I never want to NOT be inspired by my friends who are moms. None of us do it exactly the same. I learn stuff from moms of one and moms of seven. I learn how to do laundry, how to travel, how to discipline, how to not fight every battle, how to laugh, how to educate, how to feed, even how to birth children from my other mom friends. But there's a fine line between inspiration and comparison and shame. I struggle with finding peace in my lane of motherhood. Am I doing this thing right? 

I think the short answer is no. I'm not doing it all right. I'm imbalanced in so many areas and probably missing a lot of the pieces on the way. It reminds me of a Melissa Helser thought- she describes how when she first started parenting she was asking God about it and felt like He said "teach your kids to need me.
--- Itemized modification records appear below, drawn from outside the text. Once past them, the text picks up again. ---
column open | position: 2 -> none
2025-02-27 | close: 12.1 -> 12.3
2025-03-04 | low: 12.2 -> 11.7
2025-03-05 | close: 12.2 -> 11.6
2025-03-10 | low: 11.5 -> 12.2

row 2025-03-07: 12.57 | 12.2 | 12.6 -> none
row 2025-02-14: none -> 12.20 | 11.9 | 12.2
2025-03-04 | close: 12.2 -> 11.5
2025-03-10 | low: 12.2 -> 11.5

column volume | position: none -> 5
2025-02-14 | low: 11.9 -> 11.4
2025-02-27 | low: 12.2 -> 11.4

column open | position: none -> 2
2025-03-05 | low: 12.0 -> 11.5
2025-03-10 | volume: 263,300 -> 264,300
There will come a day when they will outgrow their need for you, and that's a good thing. But they will never outgrow their need for me." 

If I've ever known my neediness for God as a human, it's in motherhood. Nothing lays my heart bare like mothering, nothing pushes my buttons more, nothing makes me more defensive or feels more personal or jeopardizes more of my love or takes up more of my thoughts. I have to ask my kids forgiveness a lot, and together we have to go before God and let Him bring peace. My kids watch me repent- almost daily. But I'm believing even that is a win. 
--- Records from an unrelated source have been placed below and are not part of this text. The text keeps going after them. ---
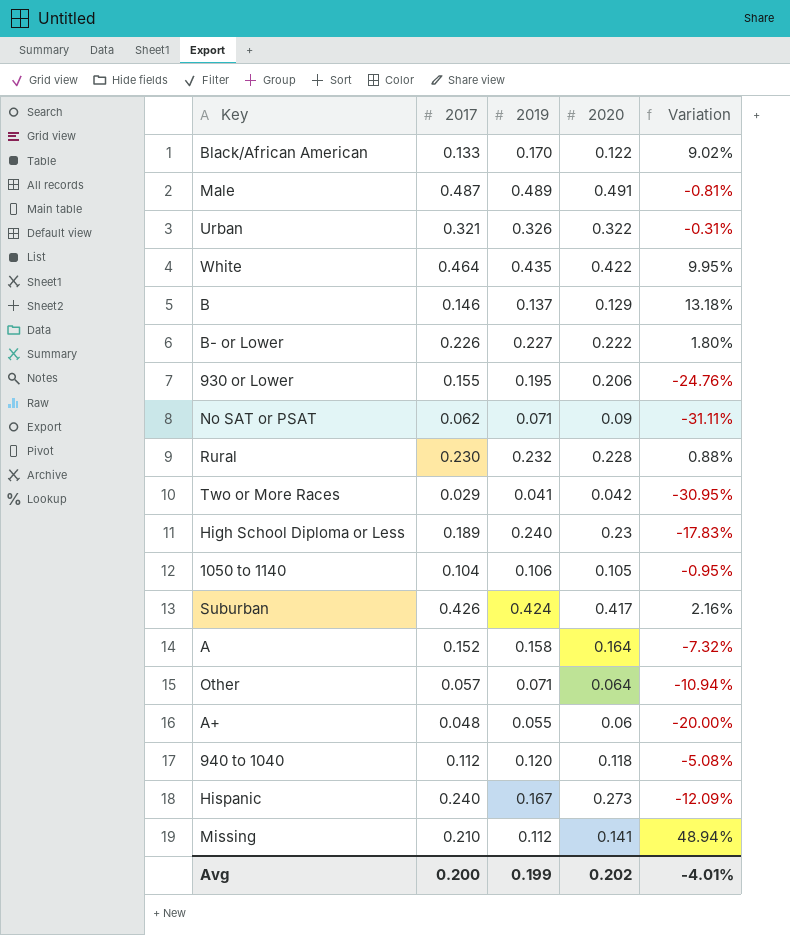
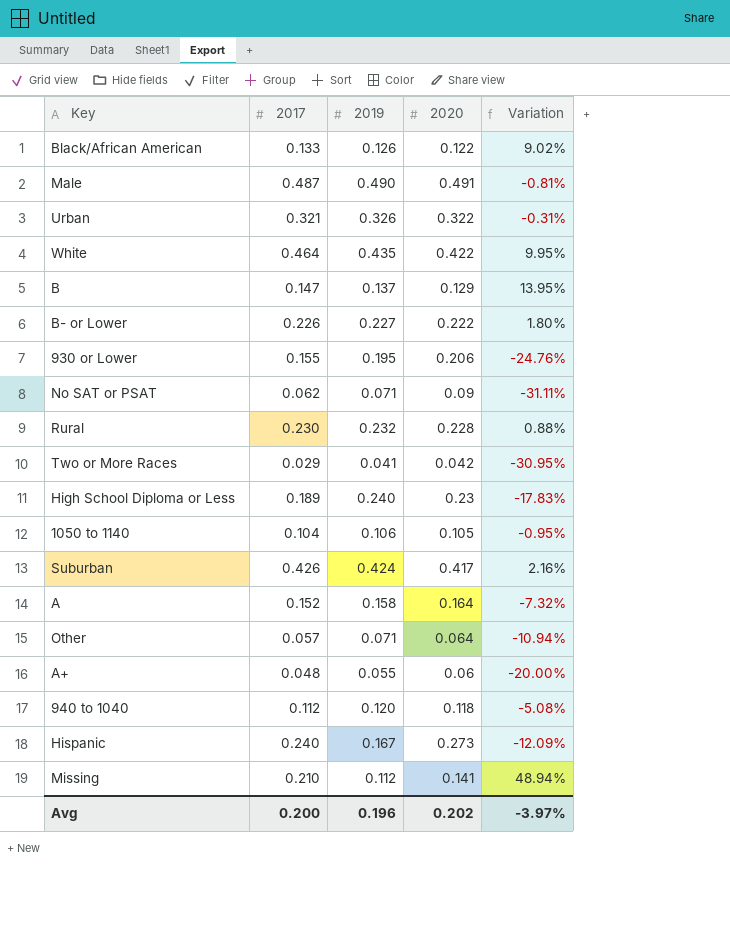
Black/African American | 2019: 0.170 -> 0.126
Male | 2019: 0.489 -> 0.490
B | 2017: 0.146 -> 0.147
B | Variation: 13.18% -> 13.95%
Avg | 2019: 0.199 -> 0.196
Avg | Variation: -4.01% -> -3.97%

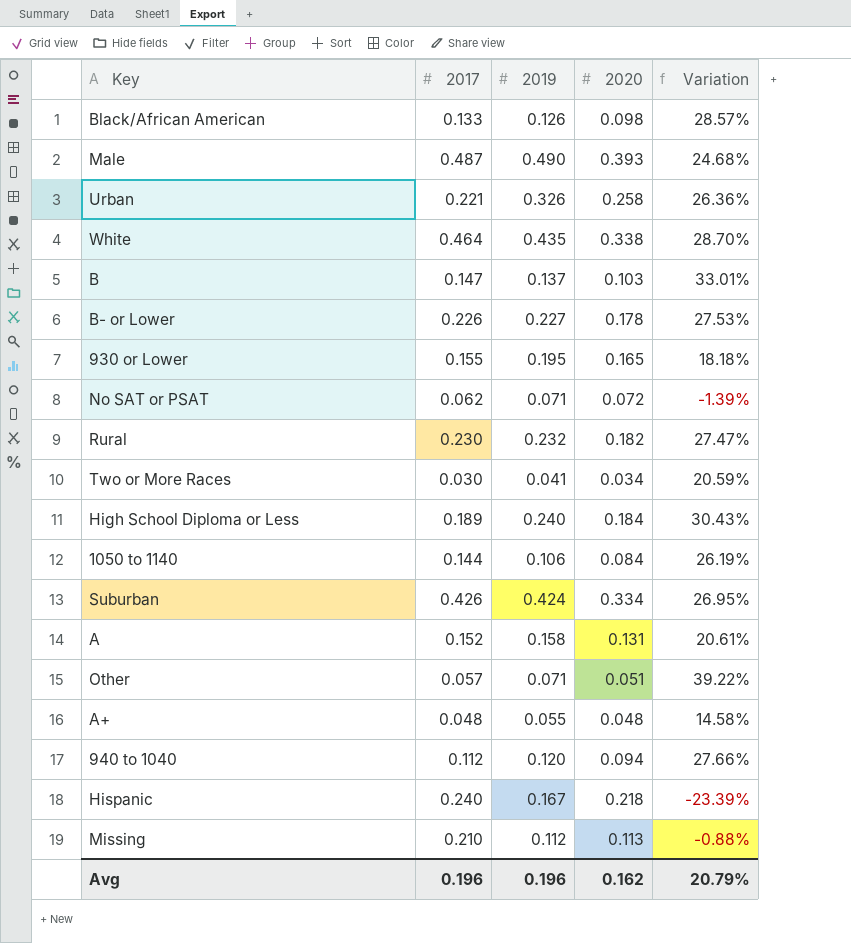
column Variation | formula: ([2017] - [2020]) / [2020] -> ([2019] - [2020]) / [2020]
Black/African American | 2020: 0.122 -> 0.098
Male | 2020: 0.491 -> 0.393
Urban | 2017: 0.321 -> 0.221
Urban | 2020: 0.322 -> 0.258
White | 2020: 0.422 -> 0.338
B | 2020: 0.129 -> 0.103
B- or Lower | 2020: 0.222 -> 0.178
930 or Lower | 2020: 0.206 -> 0.165
No SAT or PSAT | 2020: 0.09 -> 0.072
Rural | 2020: 0.228 -> 0.182
Two or More Races | 2017: 0.029 -> 0.030
Two or More Races | 2020: 0.042 -> 0.034
High School Diploma or Less | 2020: 0.23 -> 0.184
1050 to 1140 | 2017: 0.104 -> 0.144
1050 to 1140 | 2020: 0.105 -> 0.084
Suburban | 2020: 0.417 -> 0.334
A | 2020: 0.164 -> 0.131
Other | 2020: 0.064 -> 0.051
A+ | 2020: 0.06 -> 0.048
940 to 1040 | 2020: 0.118 -> 0.094
Hispanic | 2020: 0.273 -> 0.218
Missing | 2020: 0.141 -> 0.113
Avg | 2017: 0.200 -> 0.196
Avg | 2020: 0.202 -> 0.162
Avg | Variation: -3.97% -> 20.79%

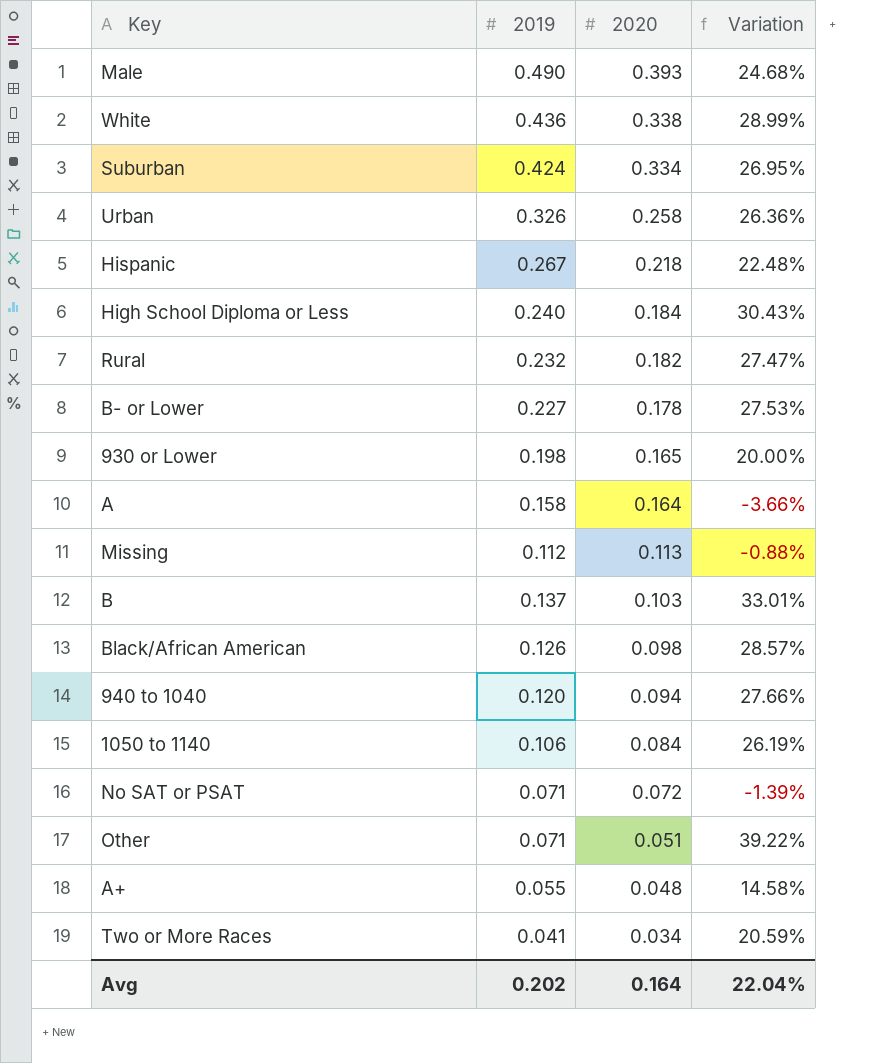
row order: none -> 2020 descending
column 2017 | position: 2 -> none
White | 2019: 0.435 -> 0.436
White | Variation: 28.70% -> 28.99%
Hispanic | 2019: 0.167 -> 0.267
Hispanic | Variation: -23.39% -> 22.48%
930 or Lower | 2019: 0.195 -> 0.198
930 or Lower | Variation: 18.18% -> 20.00%
A | 2020: 0.131 -> 0.164
A | Variation: 20.61% -> -3.66%
Avg | 2019: 0.196 -> 0.202
Avg | 2020: 0.162 -> 0.164
Avg | Variation: 20.79% -> 22.04%

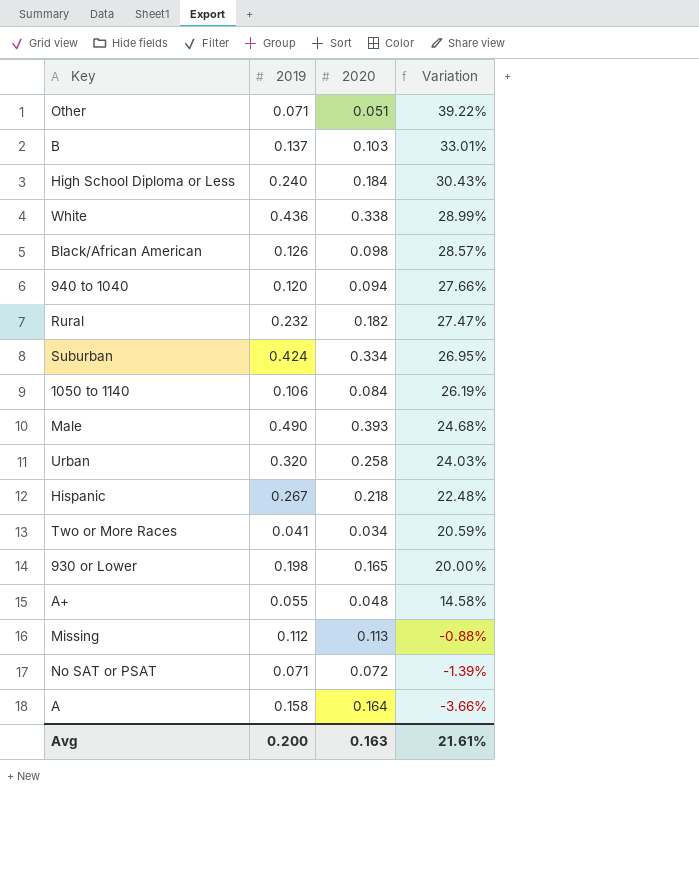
row order: 2020 descending -> Variation descending
row B- or Lower: 0.227 | 0.178 | 27.53% -> none
Urban | 2019: 0.326 -> 0.320
Urban | Variation: 26.36% -> 24.03%
Avg | 2019: 0.202 -> 0.200
Avg | 2020: 0.164 -> 0.163
Avg | Variation: 22.04% -> 21.61%

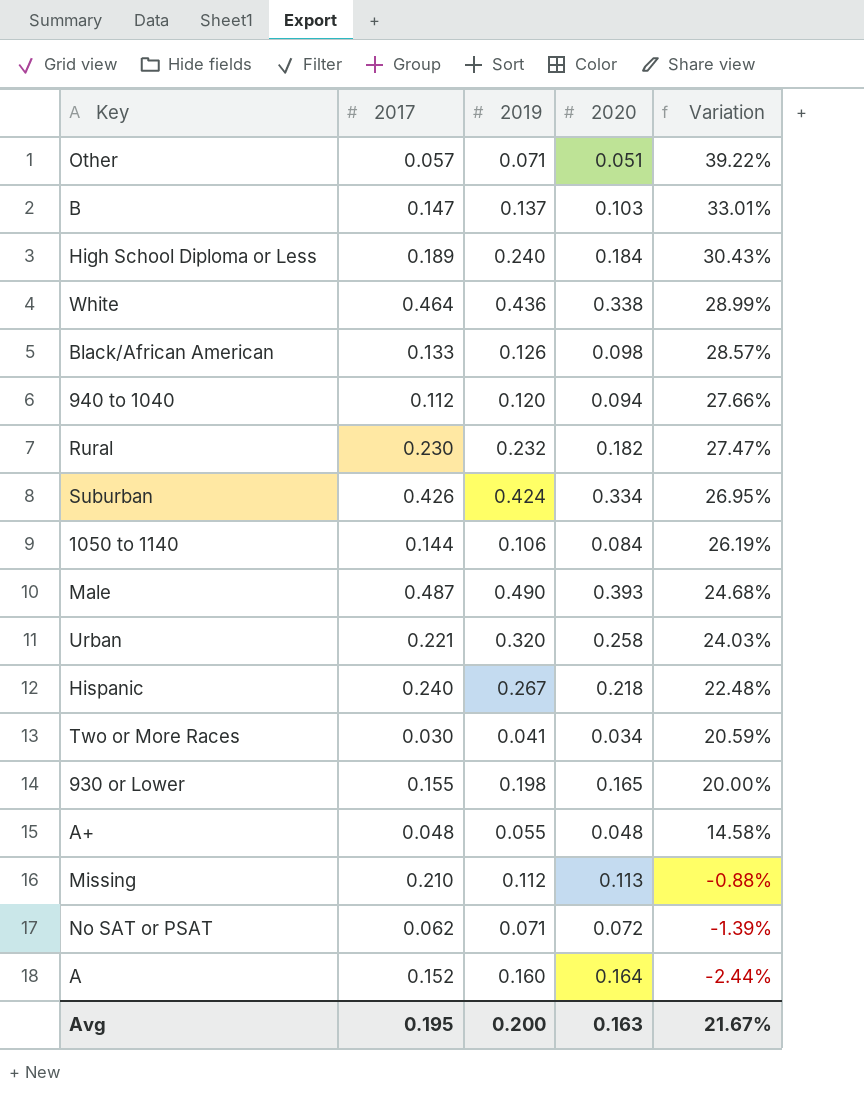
column 2017 | position: none -> 2
A | 2019: 0.158 -> 0.160
A | Variation: -3.66% -> -2.44%
Avg | Variation: 21.61% -> 21.67%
Its my finiteness that will press my kids to know Jesus. Where I fail, He won't. My kids don't need a mom who did everything right, they need a mom who knows how much she needs Jesus. They need a mom who demonstrates for them what to do when they reach the end of themselves. They need a mom who can say, guys, I am going to let you down- but JESUS won't. I don't have all the answers, but Jesus does. 

Me pretending to be a mom-goddess wouldn't benefit my kids in the long run. They'd think and expect perfection from themselves was Gods idea. They'd have major dilemmas when they got on their own and realized they also fail at the very thing their heart loves to do most. 

Where my imperfection and motherhood meet is the perfect launching pad for the Holy Spirit. It is the breeding ground for actual salvation. My kids need to see me in need of grace, and receiving grace, and activating grace so they will know how to do it in their own lives. So, scary insecurities about motherhood, I don't have to listen to you. Fear of messing up, I won't bow to you. Lies about my own personality getting reshaped, I'll reject you. My kids are seeing first hand what happens when Jesus walks with a human and stoops low to make her great for the millionth time. They're going to know Jesus isn't afraid of, intimidated by, or disgusted with weakness. They're going to know He "gently leads those with young".